■ TASK REQUIREMENTS ■
Find the line holding "10. LAUNCH AN" in the entries below. Give it again exactly, along with every line after it up to and including the line holding "- 1. Type bundle".

*** Opening DATA LISTING ***

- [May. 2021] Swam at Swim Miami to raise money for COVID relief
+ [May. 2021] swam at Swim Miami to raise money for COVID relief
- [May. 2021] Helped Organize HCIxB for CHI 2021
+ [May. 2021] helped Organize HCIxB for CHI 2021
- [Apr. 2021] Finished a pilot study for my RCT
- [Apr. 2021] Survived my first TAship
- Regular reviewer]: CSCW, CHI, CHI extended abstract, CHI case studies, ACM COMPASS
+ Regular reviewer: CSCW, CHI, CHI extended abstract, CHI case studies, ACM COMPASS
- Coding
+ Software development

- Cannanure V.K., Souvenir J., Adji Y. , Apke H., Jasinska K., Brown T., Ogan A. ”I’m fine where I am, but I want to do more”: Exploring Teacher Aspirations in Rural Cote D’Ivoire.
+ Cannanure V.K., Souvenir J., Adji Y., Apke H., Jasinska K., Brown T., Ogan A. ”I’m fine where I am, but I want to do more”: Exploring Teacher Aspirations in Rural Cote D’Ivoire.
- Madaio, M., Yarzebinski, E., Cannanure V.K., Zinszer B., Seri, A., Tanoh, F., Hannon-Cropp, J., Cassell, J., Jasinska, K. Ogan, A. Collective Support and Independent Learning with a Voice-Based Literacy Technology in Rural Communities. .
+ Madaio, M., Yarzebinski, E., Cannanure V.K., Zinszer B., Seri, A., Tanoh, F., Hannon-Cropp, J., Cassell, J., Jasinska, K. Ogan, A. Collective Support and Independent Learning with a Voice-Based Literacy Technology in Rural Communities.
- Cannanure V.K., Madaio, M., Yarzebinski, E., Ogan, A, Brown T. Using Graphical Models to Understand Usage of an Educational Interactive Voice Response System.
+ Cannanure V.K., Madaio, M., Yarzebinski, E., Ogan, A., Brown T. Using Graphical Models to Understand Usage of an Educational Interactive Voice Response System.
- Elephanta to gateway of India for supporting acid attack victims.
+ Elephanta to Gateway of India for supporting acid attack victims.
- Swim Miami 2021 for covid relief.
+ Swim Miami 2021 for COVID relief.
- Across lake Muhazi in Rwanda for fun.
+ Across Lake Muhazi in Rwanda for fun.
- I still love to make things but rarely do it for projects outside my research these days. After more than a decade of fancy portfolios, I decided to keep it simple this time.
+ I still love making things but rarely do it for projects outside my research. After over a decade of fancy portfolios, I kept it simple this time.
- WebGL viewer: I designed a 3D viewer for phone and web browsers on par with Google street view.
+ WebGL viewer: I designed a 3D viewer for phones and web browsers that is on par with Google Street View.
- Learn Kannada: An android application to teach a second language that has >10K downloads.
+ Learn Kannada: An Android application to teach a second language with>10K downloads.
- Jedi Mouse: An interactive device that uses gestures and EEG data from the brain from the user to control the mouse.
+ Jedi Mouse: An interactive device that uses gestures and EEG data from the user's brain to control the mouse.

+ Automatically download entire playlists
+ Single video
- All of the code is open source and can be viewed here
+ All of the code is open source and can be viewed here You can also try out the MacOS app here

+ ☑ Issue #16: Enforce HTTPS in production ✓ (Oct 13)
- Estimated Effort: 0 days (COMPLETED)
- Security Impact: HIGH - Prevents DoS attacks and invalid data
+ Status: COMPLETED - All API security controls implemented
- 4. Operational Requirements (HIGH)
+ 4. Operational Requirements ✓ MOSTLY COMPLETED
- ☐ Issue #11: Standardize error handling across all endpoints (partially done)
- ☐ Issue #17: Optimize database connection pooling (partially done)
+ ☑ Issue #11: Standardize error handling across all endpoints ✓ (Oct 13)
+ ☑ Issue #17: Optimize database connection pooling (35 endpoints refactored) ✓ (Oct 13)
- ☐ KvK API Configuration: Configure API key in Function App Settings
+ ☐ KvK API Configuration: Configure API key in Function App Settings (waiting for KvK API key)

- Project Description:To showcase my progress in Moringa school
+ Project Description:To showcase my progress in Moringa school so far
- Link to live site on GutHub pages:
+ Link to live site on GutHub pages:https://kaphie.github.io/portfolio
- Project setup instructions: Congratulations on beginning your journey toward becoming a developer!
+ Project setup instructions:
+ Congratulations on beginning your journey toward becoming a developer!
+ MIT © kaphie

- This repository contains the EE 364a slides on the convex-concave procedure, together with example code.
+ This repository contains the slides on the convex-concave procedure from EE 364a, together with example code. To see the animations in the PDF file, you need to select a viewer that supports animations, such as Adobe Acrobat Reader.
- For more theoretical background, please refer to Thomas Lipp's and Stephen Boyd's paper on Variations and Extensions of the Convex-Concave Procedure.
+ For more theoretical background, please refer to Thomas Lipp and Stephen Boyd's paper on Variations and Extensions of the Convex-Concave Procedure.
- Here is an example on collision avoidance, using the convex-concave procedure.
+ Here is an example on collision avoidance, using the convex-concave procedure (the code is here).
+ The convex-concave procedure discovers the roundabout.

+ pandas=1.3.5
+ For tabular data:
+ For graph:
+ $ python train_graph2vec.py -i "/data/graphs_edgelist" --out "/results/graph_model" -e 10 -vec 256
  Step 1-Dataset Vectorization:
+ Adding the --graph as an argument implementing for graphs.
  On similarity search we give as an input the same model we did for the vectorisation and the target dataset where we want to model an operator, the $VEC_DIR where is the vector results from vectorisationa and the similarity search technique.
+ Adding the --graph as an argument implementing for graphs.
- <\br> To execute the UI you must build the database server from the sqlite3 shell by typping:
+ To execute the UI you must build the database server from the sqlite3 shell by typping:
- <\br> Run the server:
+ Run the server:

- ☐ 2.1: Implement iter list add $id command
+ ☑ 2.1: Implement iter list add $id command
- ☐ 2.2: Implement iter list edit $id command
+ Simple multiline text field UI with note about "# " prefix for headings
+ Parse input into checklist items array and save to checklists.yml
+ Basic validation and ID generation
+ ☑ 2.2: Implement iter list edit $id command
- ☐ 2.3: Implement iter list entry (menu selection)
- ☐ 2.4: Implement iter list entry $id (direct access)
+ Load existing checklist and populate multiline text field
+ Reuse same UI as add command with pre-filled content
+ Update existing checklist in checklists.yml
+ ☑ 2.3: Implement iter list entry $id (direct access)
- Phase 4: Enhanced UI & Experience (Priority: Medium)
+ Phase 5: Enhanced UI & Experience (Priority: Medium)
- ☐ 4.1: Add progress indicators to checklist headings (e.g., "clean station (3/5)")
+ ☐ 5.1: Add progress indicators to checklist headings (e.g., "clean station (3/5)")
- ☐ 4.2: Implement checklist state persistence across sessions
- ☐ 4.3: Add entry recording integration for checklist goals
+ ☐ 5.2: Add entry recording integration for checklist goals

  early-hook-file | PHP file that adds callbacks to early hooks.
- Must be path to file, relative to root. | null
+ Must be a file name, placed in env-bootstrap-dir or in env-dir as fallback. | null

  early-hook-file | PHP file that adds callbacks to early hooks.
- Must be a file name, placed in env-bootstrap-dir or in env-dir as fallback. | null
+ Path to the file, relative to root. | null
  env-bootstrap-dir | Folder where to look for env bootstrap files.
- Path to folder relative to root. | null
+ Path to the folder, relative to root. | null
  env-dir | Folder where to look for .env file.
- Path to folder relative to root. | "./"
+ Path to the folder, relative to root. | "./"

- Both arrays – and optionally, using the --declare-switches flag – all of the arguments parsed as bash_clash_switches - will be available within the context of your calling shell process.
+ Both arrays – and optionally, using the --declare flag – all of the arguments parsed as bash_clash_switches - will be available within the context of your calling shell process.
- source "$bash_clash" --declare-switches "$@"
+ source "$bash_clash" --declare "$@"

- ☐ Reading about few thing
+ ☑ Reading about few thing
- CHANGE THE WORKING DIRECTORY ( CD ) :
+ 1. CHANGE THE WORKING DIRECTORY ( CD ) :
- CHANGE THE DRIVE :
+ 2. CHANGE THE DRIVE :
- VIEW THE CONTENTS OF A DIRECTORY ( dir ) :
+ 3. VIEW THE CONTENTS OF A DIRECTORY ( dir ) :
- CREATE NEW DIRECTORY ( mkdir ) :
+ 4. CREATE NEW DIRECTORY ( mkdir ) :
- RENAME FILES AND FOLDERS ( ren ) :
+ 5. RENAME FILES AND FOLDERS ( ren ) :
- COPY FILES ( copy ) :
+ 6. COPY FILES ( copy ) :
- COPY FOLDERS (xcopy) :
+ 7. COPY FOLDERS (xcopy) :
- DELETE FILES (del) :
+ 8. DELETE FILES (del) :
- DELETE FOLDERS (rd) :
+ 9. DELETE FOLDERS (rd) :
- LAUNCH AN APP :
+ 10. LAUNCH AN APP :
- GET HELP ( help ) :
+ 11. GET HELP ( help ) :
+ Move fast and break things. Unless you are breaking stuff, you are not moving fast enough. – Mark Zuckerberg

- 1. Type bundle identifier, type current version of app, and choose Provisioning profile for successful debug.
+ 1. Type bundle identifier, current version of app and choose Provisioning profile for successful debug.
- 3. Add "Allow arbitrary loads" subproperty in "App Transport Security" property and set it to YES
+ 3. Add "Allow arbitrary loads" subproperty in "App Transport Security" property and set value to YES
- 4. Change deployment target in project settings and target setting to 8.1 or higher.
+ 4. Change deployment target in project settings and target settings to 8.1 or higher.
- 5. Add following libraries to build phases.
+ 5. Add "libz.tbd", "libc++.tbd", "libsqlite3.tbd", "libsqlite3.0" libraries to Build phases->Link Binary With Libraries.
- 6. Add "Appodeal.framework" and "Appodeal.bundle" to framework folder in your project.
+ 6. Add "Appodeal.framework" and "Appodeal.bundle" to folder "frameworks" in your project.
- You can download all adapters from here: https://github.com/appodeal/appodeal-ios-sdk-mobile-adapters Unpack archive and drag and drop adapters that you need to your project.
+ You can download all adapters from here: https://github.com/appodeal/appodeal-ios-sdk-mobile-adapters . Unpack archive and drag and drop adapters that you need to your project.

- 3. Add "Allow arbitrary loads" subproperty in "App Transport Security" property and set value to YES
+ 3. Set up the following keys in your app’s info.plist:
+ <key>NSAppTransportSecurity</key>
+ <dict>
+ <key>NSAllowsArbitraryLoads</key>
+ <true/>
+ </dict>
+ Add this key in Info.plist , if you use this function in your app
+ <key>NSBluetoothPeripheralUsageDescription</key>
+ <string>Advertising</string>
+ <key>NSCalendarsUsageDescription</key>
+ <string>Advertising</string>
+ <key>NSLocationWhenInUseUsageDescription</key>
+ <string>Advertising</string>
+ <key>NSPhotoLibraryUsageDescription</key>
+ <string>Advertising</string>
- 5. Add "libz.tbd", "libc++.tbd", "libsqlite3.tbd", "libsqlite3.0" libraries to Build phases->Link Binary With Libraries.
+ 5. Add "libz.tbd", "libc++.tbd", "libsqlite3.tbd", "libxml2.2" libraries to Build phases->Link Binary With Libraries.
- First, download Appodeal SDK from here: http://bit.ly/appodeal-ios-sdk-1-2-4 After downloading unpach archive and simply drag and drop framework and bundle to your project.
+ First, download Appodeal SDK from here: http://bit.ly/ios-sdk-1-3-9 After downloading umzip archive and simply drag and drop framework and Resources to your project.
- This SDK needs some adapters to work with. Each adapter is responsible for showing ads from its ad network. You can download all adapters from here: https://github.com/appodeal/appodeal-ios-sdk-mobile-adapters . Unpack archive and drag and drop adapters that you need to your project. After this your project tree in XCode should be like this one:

*** Closing DATA LISTING ***

■ RESULT OF THIS TASK ■
+ 10. LAUNCH AN APP :
- GET HELP ( help ) :
+ 11. GET HELP ( help ) :
+ Move fast and break things. Unless you are breaking stuff, you are not moving fast enough. – Mark Zuckerberg

- 1. Type bundle identifier, type current version of app, and choose Provisioning profile for successful debug.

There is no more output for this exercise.